Engineered, Evolved, and Re-Engineered Yeast for Producing Cellulosic Biofuels | AIChE

Engineered, Evolved, and Re-Engineered Yeast for Producing Cellulosic Biofuels


While there are anticipated benefits from using cellulosic biomass as a feedstock to produce biofuels and chemicals, commercial production of cellulosic biofuel and chemicals has been hampered by technical difficulties, such as inefficient fermentation of cellulosic sugars, and the toxicity of acetic acid which are abundant in plant cell wall hydrolysates. As an effort to overcome the problems, we constructed a highly engineered Saccharomyces cerevisiae strain capable of converting mixed carbon components (cellobiose, xylose, and acetate) into ethanol simultaneously.

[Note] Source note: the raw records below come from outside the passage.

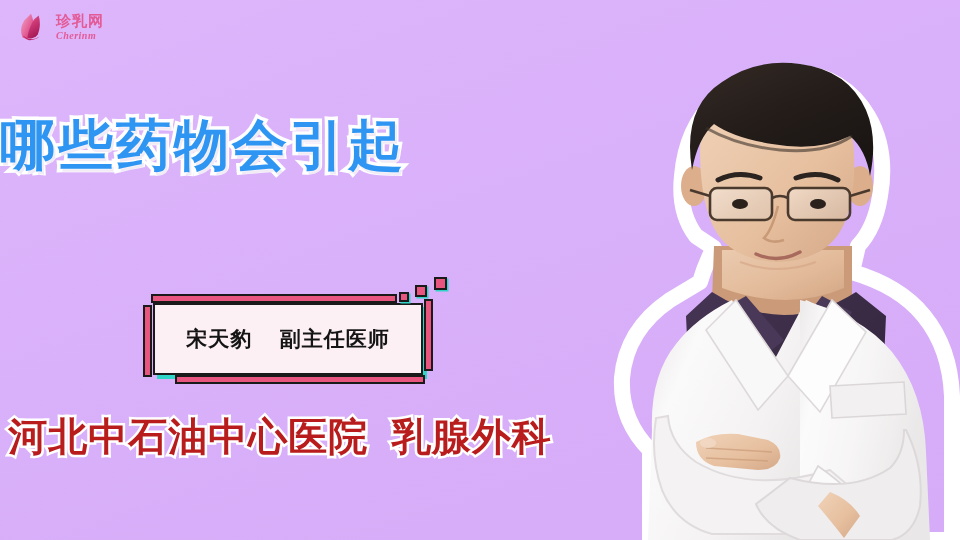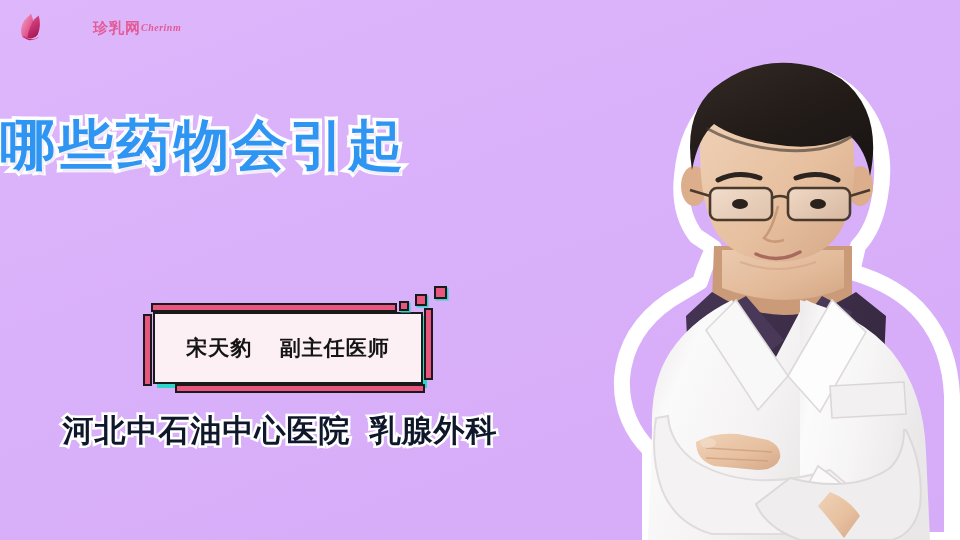--- a/index.html
+++ b/index.html
@@ -28,21 +28,21 @@
   .logo {
     position: absolute;
     left: 14px;
     top: 8px;
     display: flex;
     align-items: center;
     gap: 4px;
     z-index: 40;
   }
   .logo-mark { width: 38px; height: 38px; display:block; }
-  .logo-text { display: flex; flex-direction: row; line-height: 1; margin-left: 37px; }
+  .logo-text { display: flex; flex-direction: column; line-height: 1; }
   .logo-cn {
     font-size: 15px;
     font-weight: 700;
     color: #e35a96;
     letter-spacing: 1px;
     font-family: "Liberation Sans", "DejaVu Sans", sans-serif;
   }
   .logo-en {
     margin-top: 3px;
     font-size: 10px;
@@ -84,21 +84,21 @@
     text-shadow:
       0 0 2px #ffffff,
       2px 3px 0 rgba(120,60,170,0.10);
     font-family: "Liberation Sans", "DejaVu Sans", sans-serif;
   }
 
   
   .plate {
     position: absolute;
     left: 153px;
-    top: 312px;
+    top: 303px;
     width: 270px;
     height: 72px;
     z-index: 30;
   }
   .plate-shadow {
     position: absolute;
     left: 4px;
     top: 4px;
     width: 100%;
     height: 100%;
@@ -148,23 +148,23 @@
   }
 
   
   .hospital {
     position: absolute;
     left: 0;
     top: 410px;
     width: 560px;
     text-align: center;
     z-index: 30;
-    font-size: 31px;
-    font-weight: 700;
-    color: #0f172a;
+    font-size: 39px;
+    font-weight: 700;
+    color: #b91c1c;
     letter-spacing: 1px;
     white-space: pre;
     -webkit-text-stroke: 5px #ffffff;
     paint-order: stroke fill;
     font-family: "Liberation Sans", "DejaVu Sans", sans-serif;
   }
 </style>
 </head>
 <body>
 

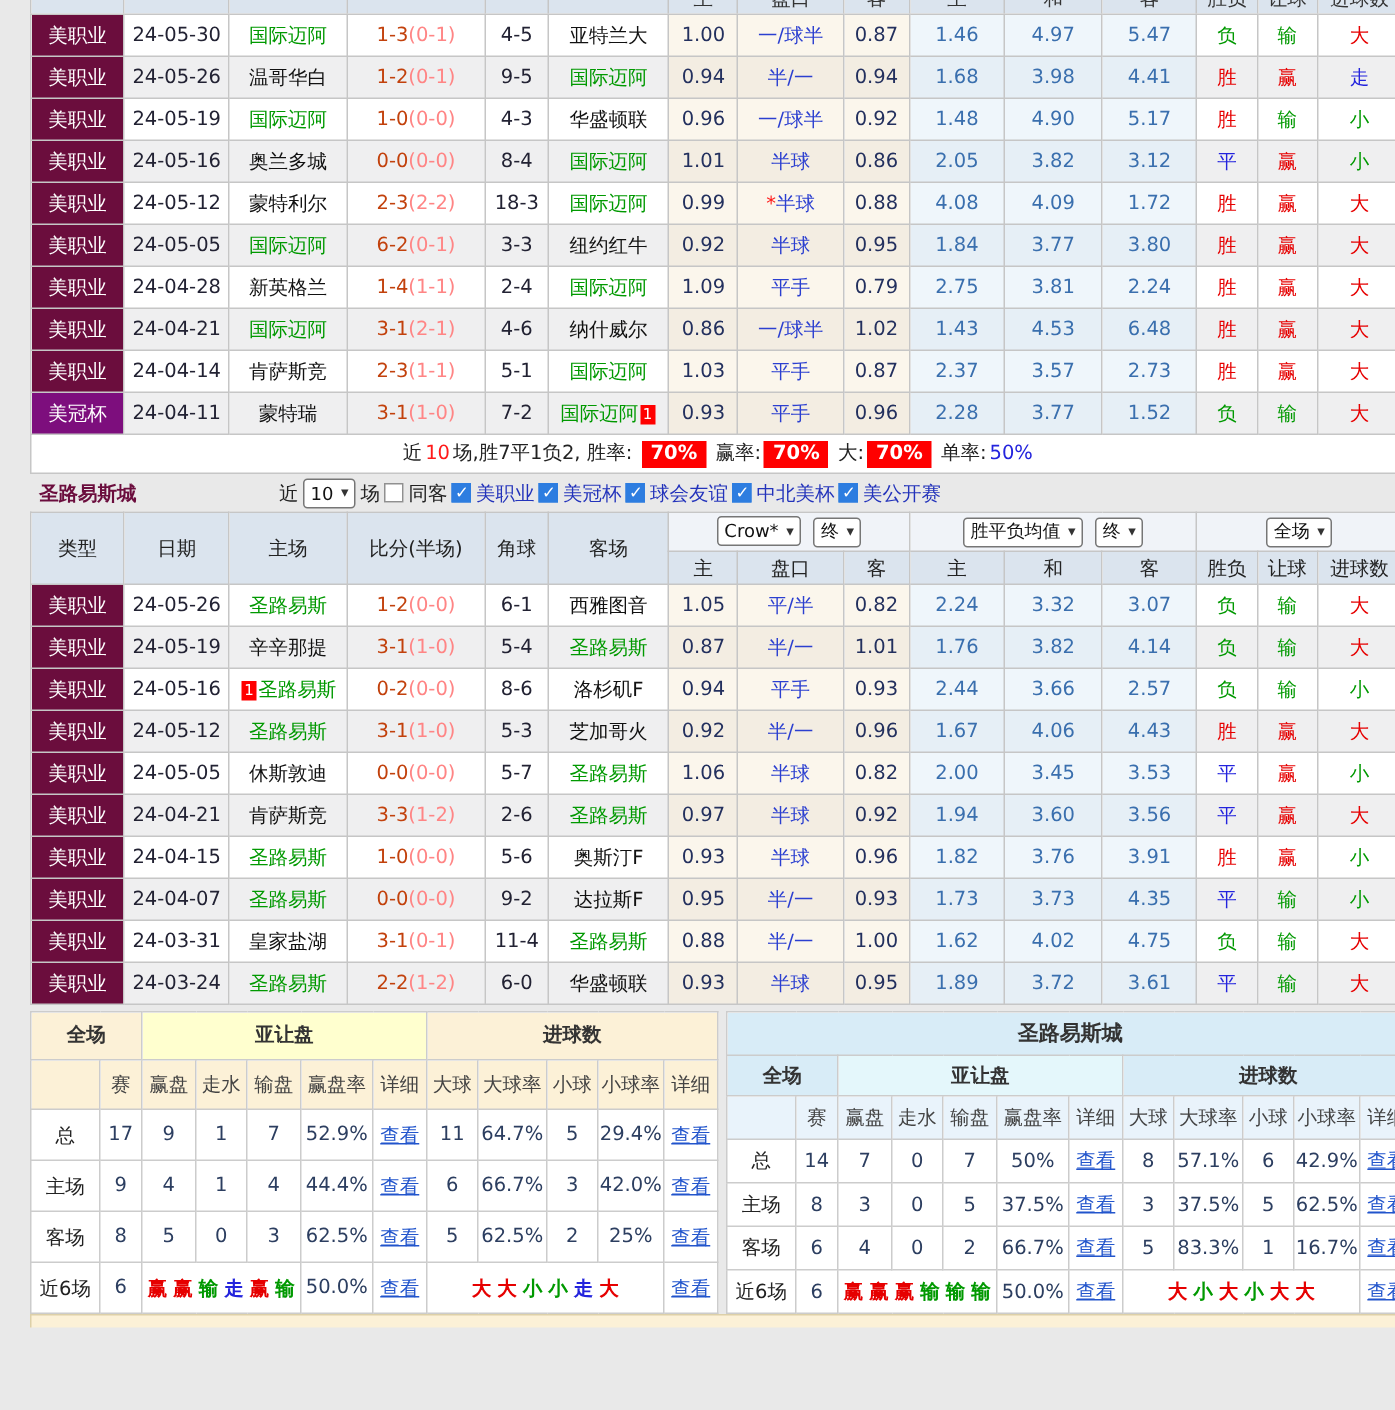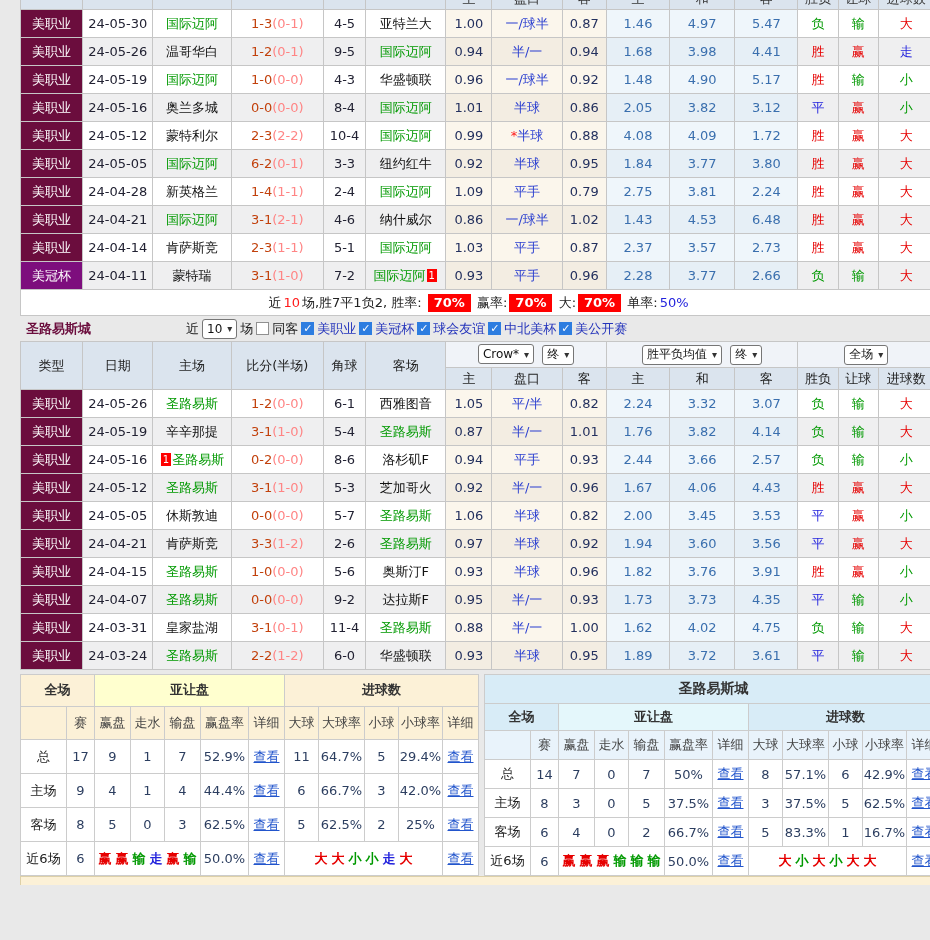--- a/index.html
+++ b/index.html
@@ -228,21 +228,21 @@
             <td class="c-eu num-eu">3.12</td>
             <td class="t-b">平</td>
             <td class="t-r">赢</td>
             <td class="t-g">小</td>
           </tr>
           <tr>
             <td class="lg lg-mls">美职业</td>
             <td class="date">24-05-12</td>
             <td class="team"><span>蒙特利尔</span></td>
             <td class="score"><span class="sc">2-3</span><span class="half">(2-2)</span></td>
-            <td class="ck">10-4</td>
+            <td class="ck">18-3</td>
             <td class="team"><span class="focus">国际迈阿</span></td>
             <td class="c-ah num-ah">0.99</td>
             <td class="c-ah line"><span class="star">*</span><span>半球</span></td>
             <td class="c-ah num-ah">0.88</td>
             <td class="c-eu num-eu">4.08</td>
             <td class="c-eu num-eu">4.09</td>
             <td class="c-eu num-eu">1.72</td>
             <td class="t-r">胜</td>
             <td class="t-r">赢</td>
             <td class="t-r">大</td>
@@ -320,21 +320,21 @@
             <td class="date">24-04-11</td>
             <td class="team"><span>蒙特瑞</span></td>
             <td class="score"><span class="sc">3-1</span><span class="half">(1-0)</span></td>
             <td class="ck">7-2</td>
             <td class="team"><span class="focus">国际迈阿</span><span class="badge1">1</span></td>
             <td class="c-ah num-ah">0.93</td>
             <td class="c-ah line">平手</td>
             <td class="c-ah num-ah">0.96</td>
             <td class="c-eu num-eu">2.28</td>
             <td class="c-eu num-eu">3.77</td>
-            <td class="c-eu num-eu">2.66</td>
+            <td class="c-eu num-eu">1.52</td>
             <td class="t-g">负</td>
             <td class="t-g">输</td>
             <td class="t-r">大</td>
           </tr>
         </tbody>
     </table>
 
     <div class="summary">
       <span>近</span><span class="red-txt">10</span><span>场,胜7平1负2, 胜率:</span>
       <span class="pbadge badge-red">70%</span>

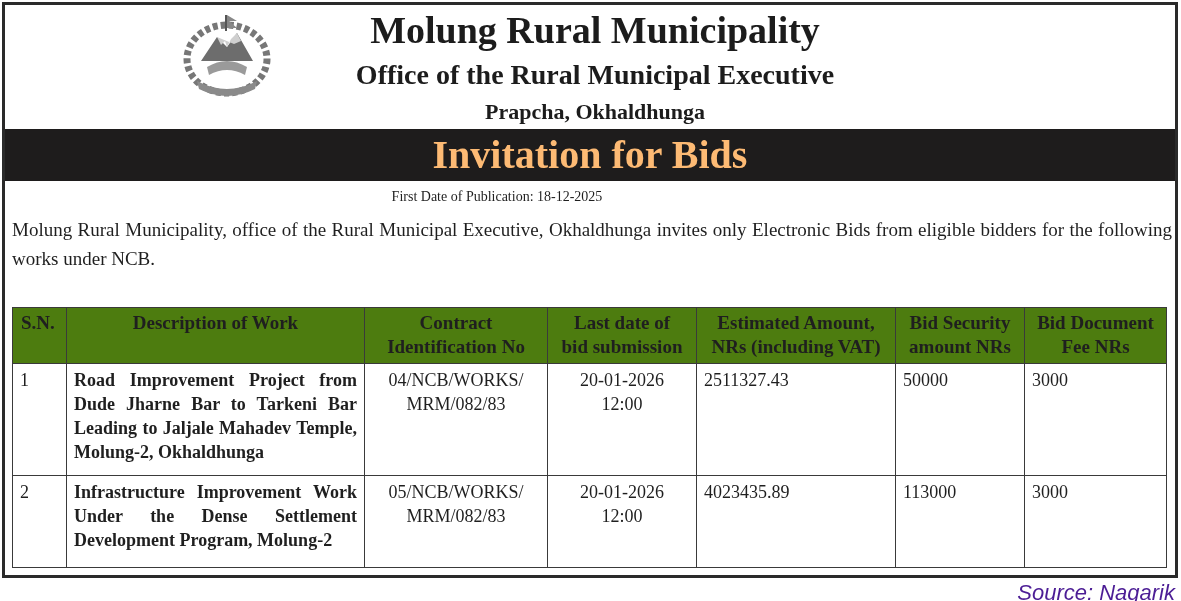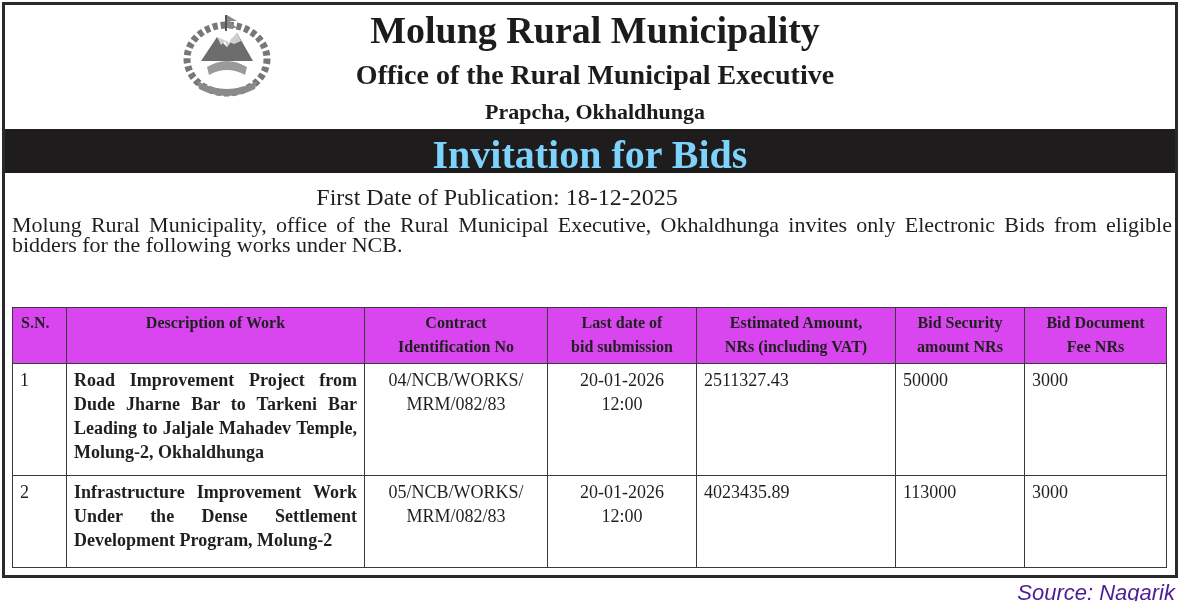--- a/index.html
+++ b/index.html
@@ -9,33 +9,33 @@
             border: 3px solid #2a2a2a; background: #fff; }
   .head { position: absolute; left: 0; top: 0; width: 1170px; height: 141px; }
   .emblem { position: absolute; left: 174px; top: 6px; width: 96px; height: 88px; }
   .title1 { position: absolute; left: 0; width: 1180px; top: 3px; text-align: center;
             font-weight: bold; font-size: 38px; line-height: 44px; color: #1c1c1c; padding-left: 0; }
   .title1 span, .title2 span, .title3 span { display: inline-block; }
   .title2 { position: absolute; left: 0; width: 1180px; top: 52px; text-align: center;
             font-weight: bold; font-size: 28px; line-height: 36px; color: #1c1c1c; }
   .title3 { position: absolute; left: 0; width: 1180px; top: 93px; text-align: center;
             font-weight: bold; font-size: 22px; line-height: 28px; color: #1c1c1c; }
-  .banner { position: absolute; left: 0; top: 124px; width: 1170px; height: 44px;
-            background: #1e1c1c; color: #7dd3fc; text-align: center;
+  .banner { position: absolute; left: 0; top: 124px; width: 1170px; height: 52px;
+            background: #1e1c1c; color: #fdba74; text-align: center;
             font-weight: bold; font-size: 40px; line-height: 52px; }
   .pubdate { position: absolute; left: 0; width: 984px; top: 180px; text-align: center;
-             font-size: 24px; line-height: 24px; }
-  .para { position: absolute; left: 7px; width: 1160px; top: 210px; font-size: 22px;
-          line-height: 20px; text-align: justify; }
+             font-size: 14px; line-height: 24px; }
+  .para { position: absolute; left: 7px; width: 1160px; top: 210px; font-size: 19px;
+          line-height: 29px; text-align: justify; }
   .para2 { position: absolute; left: 7px; width: 1160px; top: 270px; font-size: 18px;
            line-height: 28px; }
   table.bids { position: absolute; left: 7px; top: 302px; border-collapse: collapse;
                font-size: 18px; table-layout: fixed; }
   table.bids th, table.bids td { border: 1.5px solid #3a3a3a; vertical-align: top; }
-  table.bids th { background: #d946ef; font-weight: bold; font-size: 16px; line-height: 24px;
+  table.bids th { background: #4d7c0f; font-weight: bold; font-size: 19px; line-height: 24px;
                   padding: 3px 4px 4px 4px; text-align: center; height: 47px; }
   table.bids th.sn { text-align: left; padding-left: 8px; }
   table.bids td { padding: 4px 7px; line-height: 24px; }
   td.c-sn { text-align: left; padding-left: 7px; }
   td.c-desc { text-align: justify; text-align-last: left; font-weight: bold; }
   td.c-id, td.c-date { text-align: center; }
   tr.r1 td { height: 103px; }
   tr.r2 td { height: 83px; }
   .source { position: absolute; right: 6px; top: 580px; font-family: "Liberation Sans", "DejaVu Sans", sans-serif;
             font-style: italic; font-size: 22px; color: #4c1d95; }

As S. cerevisiae cannot ferment xylose, we first constructed a rapid and efficient xylose fermenting S. cerevisiae (SR8) through a rational design that allows strong and balanced expression levels of the xylose metabolic genes (XYL1, XYL2, and XYL3), and evolution of the engineered strain for rapid xylose fermentation (1). Through systems-level characterization of the evolved strain, we learned that deletion of PHO13 is a beneficial genetic perturbation eliciting up-regulation of the pentose phosphate pathway (2). Second, we introduced a cellobiose metabolic pathway into the efficient xylose fermenting strain (SR8) for co-fermentation of cellobiose and xylose (3). Again, a rational design for integrating genes (cdt-1 and gh1-1) coding for cellobiose transporter and intracellular β-glucosidase, and evolution of the engineered strain were combined to isolate an engineered strain (EJ4) co-fermenting cellobiose and xylose rapidly. After measuring the copy numbers of cdt-1 and gh1-1 in the evolved strain, we learned that cellobiose fermentation can be improved by amplification of cdt-1 and gh1-1. Finally, we introduced an acetate reduction pathway, which can enhance xylose fermentation through redox coupling (4), into the xylose and cellobiose co-fermenting strain (EJ4) for efficient co-utilization of cellobiose, xylose, and acetate. The resulting strain was able to produce ethanol from a mixture of cellobiose, xylose and acetate with a substantially higher yield and productivity than the control strains, demonstrating the synergistic effects from integration of multiple metabolic pathways (5).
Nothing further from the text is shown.